** DESCRIPTION OF THE TASK **
Scan the records below for the line with "Predatory pricing" and the line with "REVEAL HEADING 4". Repeat those two lines and every line between them exactly, and nothing else.

Stored data

• • • • •

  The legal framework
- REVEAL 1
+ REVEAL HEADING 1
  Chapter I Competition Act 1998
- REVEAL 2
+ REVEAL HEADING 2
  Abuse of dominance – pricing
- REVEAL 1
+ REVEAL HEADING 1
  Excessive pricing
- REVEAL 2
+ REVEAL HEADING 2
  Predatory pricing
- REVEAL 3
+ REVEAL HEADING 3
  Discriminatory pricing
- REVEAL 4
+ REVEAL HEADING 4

• • • • •

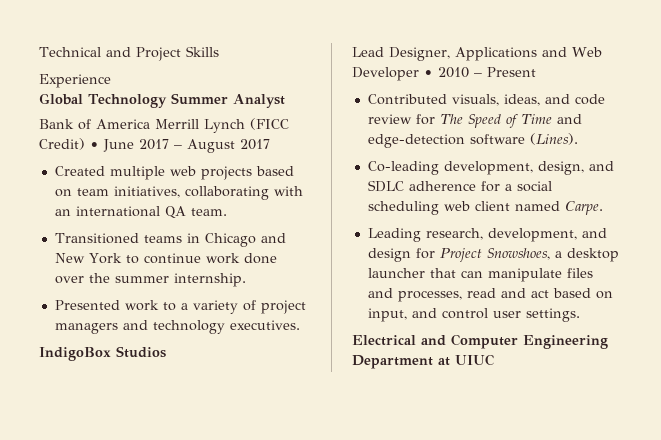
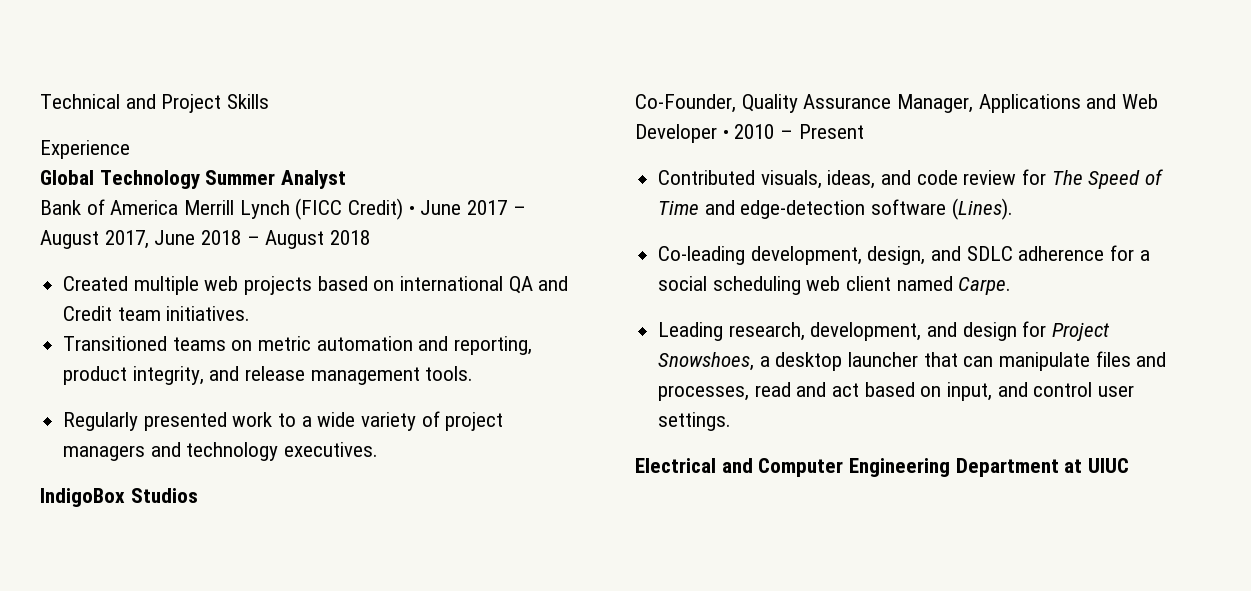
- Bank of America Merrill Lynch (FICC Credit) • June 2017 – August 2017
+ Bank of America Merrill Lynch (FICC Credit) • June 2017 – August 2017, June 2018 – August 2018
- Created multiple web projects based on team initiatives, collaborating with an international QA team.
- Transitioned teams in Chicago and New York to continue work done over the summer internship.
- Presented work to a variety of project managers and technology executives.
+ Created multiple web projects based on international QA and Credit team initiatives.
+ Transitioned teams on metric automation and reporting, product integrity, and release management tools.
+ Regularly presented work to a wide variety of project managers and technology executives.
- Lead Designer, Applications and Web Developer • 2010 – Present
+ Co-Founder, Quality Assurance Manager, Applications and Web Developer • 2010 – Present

• • • • •

** ANSWER SECTION **
  Predatory pricing
- REVEAL 3
+ REVEAL HEADING 3
  Discriminatory pricing
- REVEAL 4
+ REVEAL HEADING 4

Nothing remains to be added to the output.